Mesmo assim, orar é um desafio.
Não existe nenhuma outra atividade mais difícil, mais desafiadora, mais intensa e mais necessária que a oração.
Podemos entrar em contato com o Senhor com palavras, lágrimas e até mesmo com o silêncio.
A oração é, de longe, o maior desafio para a alma. A oração em público é fácil de ser feita, comparada à oração particular. Ali na oração secreta do quarto, onde não há aplausos ou reconhecimento popular, está o maior indicador da saúde da sua vida espiritual, ou você ora ou você não ora. Não existe meio termo.
De acordo com a Lei do Antigo Testamento, os sacrifícios poderiam ser de animais puros, mas o coração do homem sempre foi levado em consideração. Na verdade, o coração do homem é determinante na aceitação do sacrifício oferecido. Vemos logo em Gênesis que Deus se agradou de Abel e depois de seu sacrifício, e se desagradou de Caim e, consequentemente, do seu sacrifício. Que você tenha em mente aqui que os sacrifícios não determinaram nada na aceitação de Deus, mas o que foi principal no aceitar ou não foi o coração daquele que oferecia.

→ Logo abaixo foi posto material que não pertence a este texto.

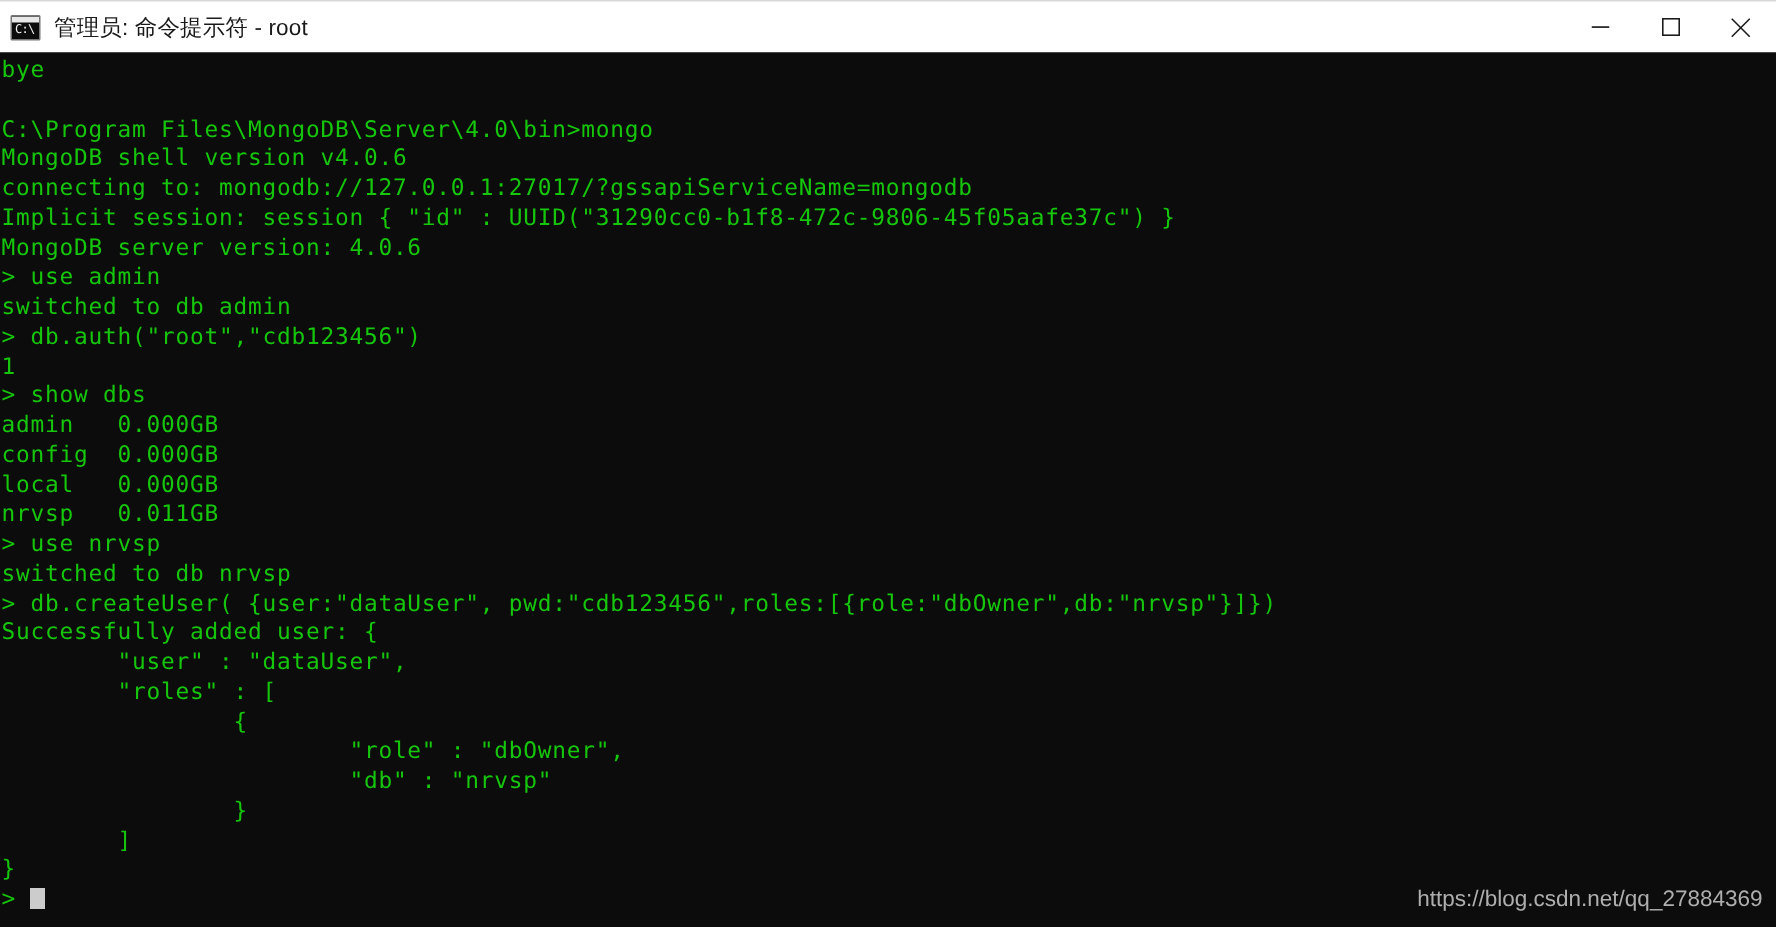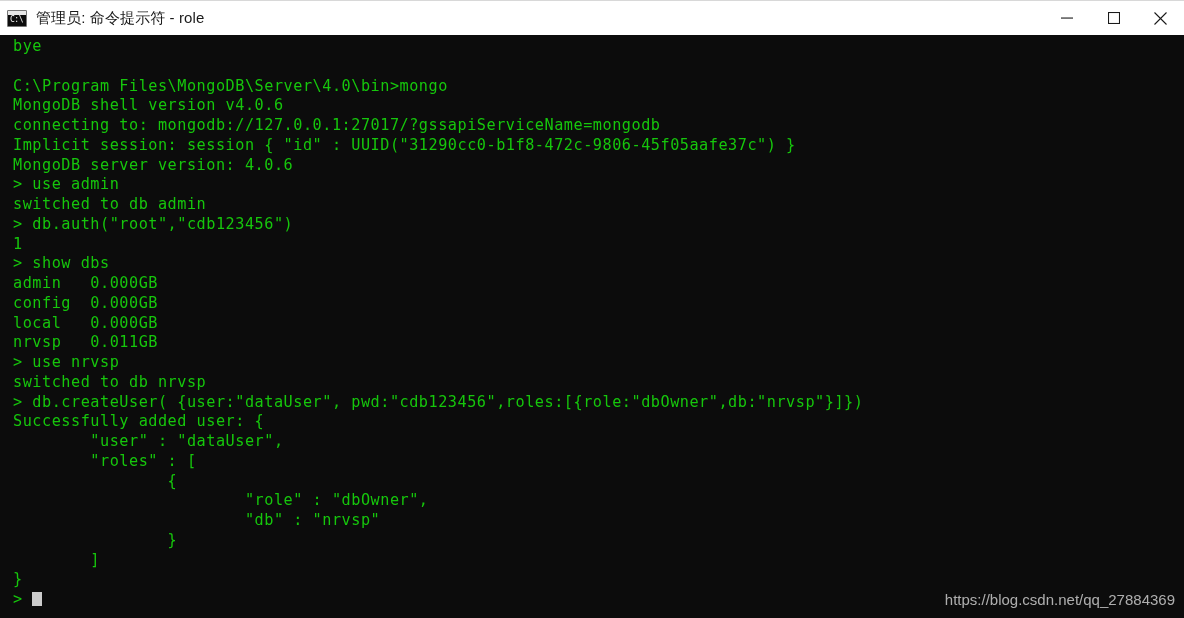--- a/index.html
+++ b/index.html
@@ -162,7 +162,7 @@
       <span class="cmd-icon">
         <span class="glyph">C:\</span>
       </span>
-      <span class="title-text">管理员: 命令提示符 - role</span>
+      <span class="title-text">管理员: 命令提示符 - root</span>
     </div>
     <div class="window-controls">
       <div class="wc-btn">

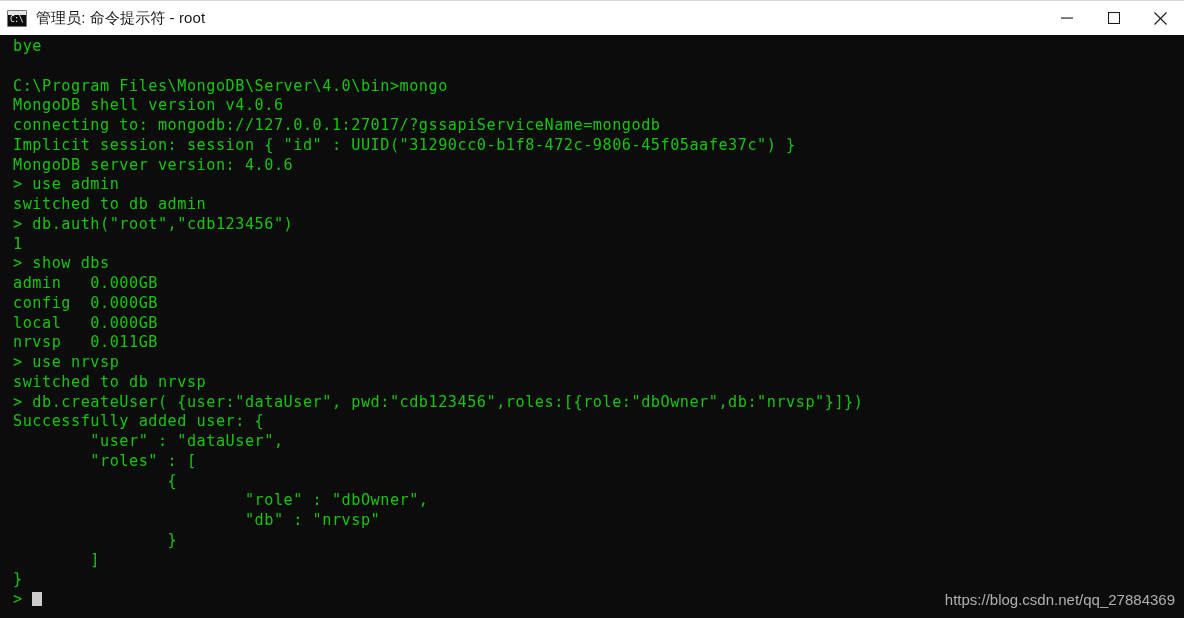--- a/index.html
+++ b/index.html
@@ -117,7 +117,6 @@
   .console .line {
     height: 19.75px;
     white-space: pre;
-    padding-left: 12px;
   }
   .cursor {
     display: inline-block;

Vemos no Salmo 51, que o rei Davi escreve algo interessantíssimo. “Não te deleitas em sacrifícios nem te agradas em holocaustos, se não eu os traria” (verso 16). Olhe bem para o que Davi fala, que Deus não se agrada do simples sacrifício, como se fosse uma conta a se pagar e que depois de paga, a consciência do pecador estaria limpa. Se fosse assim, Davi não teria que se preocupar, ele era rei em Israel, possuía mais bens que a grande maioria da população, se Deus pedisse um boi ou mil bois, Davi poderia trazer e sacrificar. Mas ele entendia algo essencial, Deus não aceita sacrifícios vazios, Deus não aceita formalidades sem arrependimento; se Deus fosse como homem, Davi poderia trazer seus sacrifícios e seria perdoado. Mas Davi conhecia o Deus que adorava. “Os sacrifícios que agradam a Deus são um espírito quebrantado; um coração quebrantado e contrito” (verso 17). Ele sabia que o que agradaria a seu Senhor, era um coração arrependido pelo pecado.

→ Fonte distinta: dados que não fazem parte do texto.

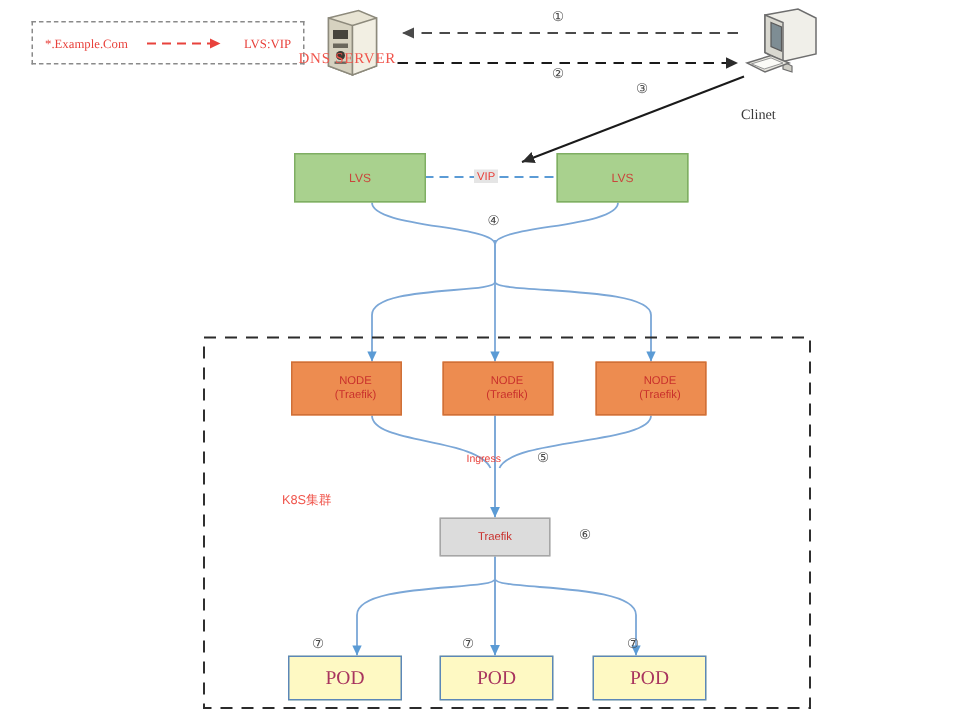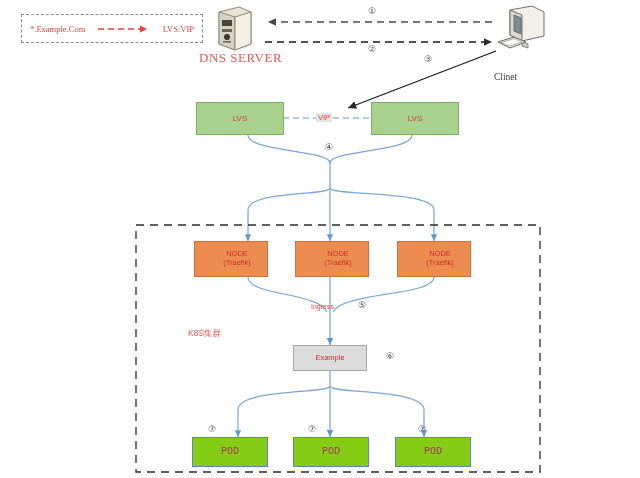--- a/index.html
+++ b/index.html
@@ -222,7 +222,7 @@
       <rect x="18" y="35" width="8" height="1.6" fill="#6a675c"></rect>
     </svg>
   </div>
-  <div class="plain-label red-label" style="left:199px; top:50px; font-size:13px; letter-spacing:0.5px;">DNS  SERVER</div>
+  <div class="plain-label red-label" style="left:199px; top:34px; font-size:10px; letter-spacing:0.5px;">DNS  SERVER</div>
 
   <div class="icon-holder" style="left:492px; top:4px;">
     <svg width="58" height="52" viewBox="0 0 58 52" aria-hidden="true">

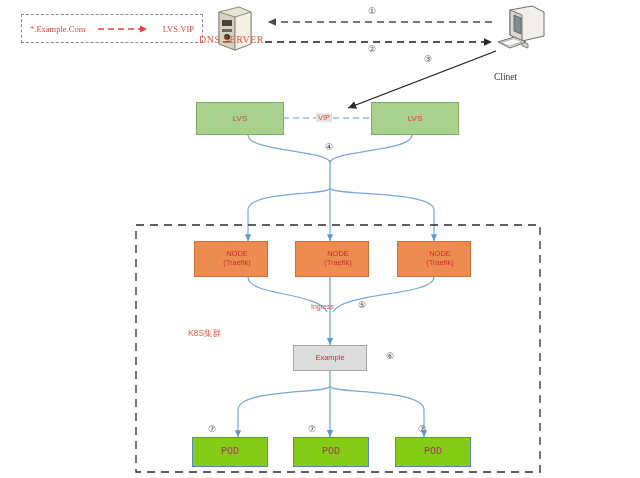--- a/index.html
+++ b/index.html
@@ -272,7 +272,7 @@
   <div class="ingress-label" style="left:311px; top:303px;">Ingress</div>
 
   <div class="node-box service-box" style="left:293px; top:345px; width:74px; height:26px;">
-    <span>Example</span>
+    <span>Traefik</span>
   </div>
 
   <div class="node-box pod-box" style="left:192px; top:437px; width:76px; height:30px;">

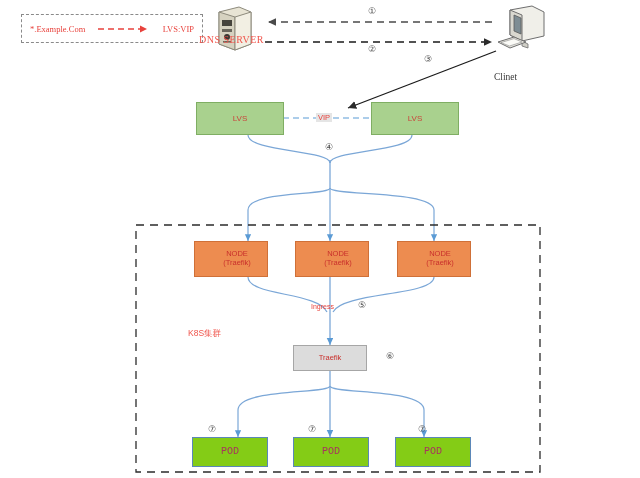--- a/index.html
+++ b/index.html
@@ -59,11 +59,11 @@
     font-size: 7.5px;
   }
   .pod-box {
-    background: #84cc16;
+    background: #fef9c3;
     border: 1px solid #5b87b8;
     color: #a8345e;
-    font-family: Liberation Mono, monospace;
-    font-size: 10px;
+    font-family: Liberation Serif, serif;
+    font-size: 13px;
   }
   .legend-box {
     position: absolute;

Em Lucas 18:9-14 fala de dois homens que foram ao templo orar: o fariseu, que era religioso e radical; o publicano, cobrador de impostos para o imperador romano, considerado grande pecador. A atitude deles foi determinante no resultado de suas orações.

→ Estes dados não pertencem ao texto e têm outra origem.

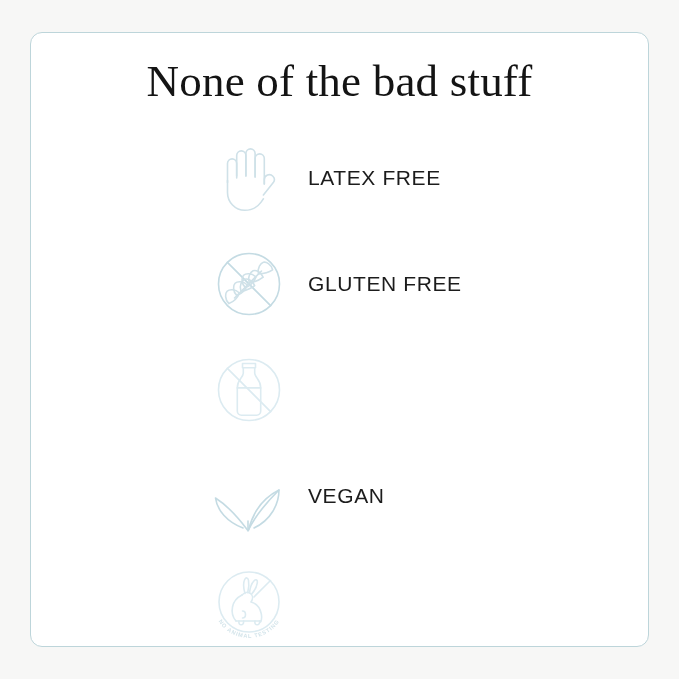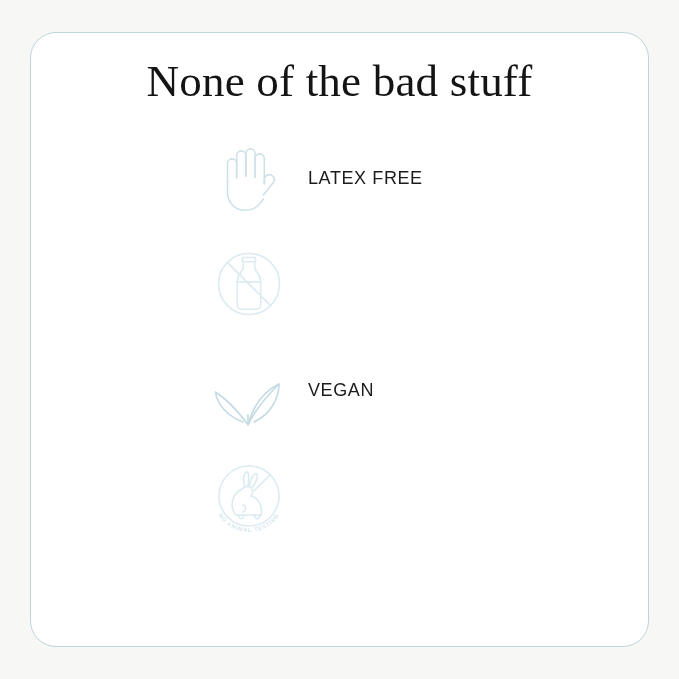--- a/index.html
+++ b/index.html
@@ -23,7 +23,7 @@
     box-sizing: border-box;
     background: #ffffff;
     border: 1.5px solid #bdd5da;
-    border-radius: 26px;
+    border-radius: 12px;
   }
 
   #title {

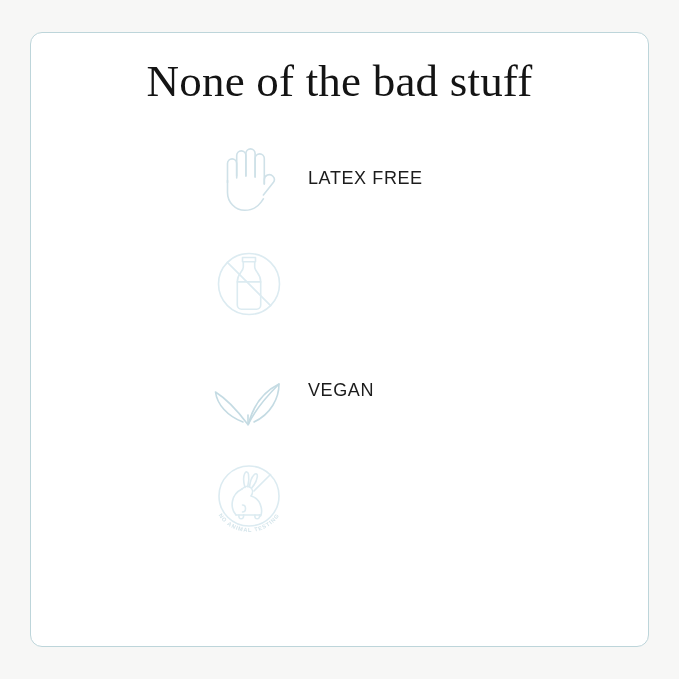--- a/index.html
+++ b/index.html
@@ -73,7 +73,7 @@
   .feature-label {
     position: absolute;
     left: 277px;
-    font-size: 18px;
+    font-size: 21px;
     font-weight: 400;
     color: #1c1c1c;
     letter-spacing: 0.6px;

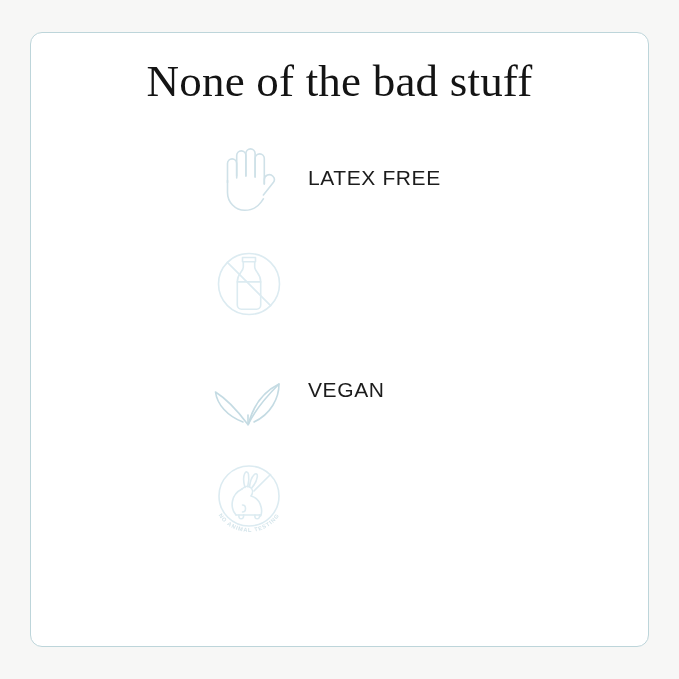--- a/index.html
+++ b/index.html
@@ -123,6 +123,28 @@
       <span class="feature-label">LATEX FREE</span>
     </div>
 
+    <div class="feature-row">
+      <span class="feature-icon">
+        <svg width="96" height="96" viewBox="0 0 96 96">
+          <g class="ico ico-mid">
+            <circle cx="48" cy="48" r="30.5"></circle>
+            <line x1="26.4" y1="26.4" x2="69.6" y2="69.6"></line>
+          </g>
+          <g class="ico">
+
+            <line x1="33.5" y1="62" x2="60.5" y2="35"></line>
+
+            <path d="M38.5 57 c-4.6 -4.6 -10.6 -3.6 -12.4 -1.8 c-1.8 1.8 -2.8 7.8 1.8 12.4 c4.6 -1.8 8.8 -6 10.6 -10.6z"></path>
+            <path d="M40 55.5 c-2.4 -6.1 1.2 -11.1 3.6 -12.2 c2.4 -1.1 8 0.8 10.1 6.4 c-4.2 3.4 -9.8 5 -13.7 5.8z"></path>
+            <path d="M46.5 49 c-4.6 -4.6 -10.6 -3.6 -12.4 -1.8 c-1.8 1.8 -2.8 7.8 1.8 12.4 c4.6 -1.8 8.8 -6 10.6 -10.6z"></path>
+            <path d="M48.5 47 c-2.4 -6.1 1.2 -11.1 3.6 -12.2 c2.4 -1.1 8 0.8 10.1 6.4 c-4.2 3.4 -9.8 5 -13.7 5.8z"></path>
+            <path d="M55 41 c-4.6 -4.6 -10.6 -3.6 -12.4 -1.8 c-1.8 1.8 -2.8 7.8 1.8 12.4 c4.6 -1.8 8.8 -6 10.6 -10.6z"></path>
+            <path d="M57.5 38 c-1.6 -6.4 2.4 -10.9 4.9 -11.7 c2.5 -0.8 7.8 1.7 9.2 7.5 c-4.5 2.9 -10.2 3.9 -14.1 4.2z"></path>
+          </g>
+        </svg>
+      </span>
+      <span class="feature-label">GLUTEN FREE</span>
+    </div>
 
     <div class="feature-row">
       <span class="feature-icon">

Suas orações são sacrifícios a Deus, como você as tem feito?
Você tem buscado a formalidade sem fervor?
Você tem levantado as mãos para cima e agradecido por ser um ótimo homem e um ótimo crente? Ou entra diante de Deus de cabeça baixa, bate no peito e clama por misericórdia?
Você tem sido arrogante e vive dando ordens para Deus? Ou tem sido humildade e dependente da graça e misericórdia?
Isso vai definir toda a sua vida, a vida nesta terra e a vida eterna, seja no inferno, seja à direita de Deus. Ore sempre como o publicano: tem misericórdia de mim, Senhor! Sou um pobre pecador. E terá um brilho da glória de Deus na sua vida.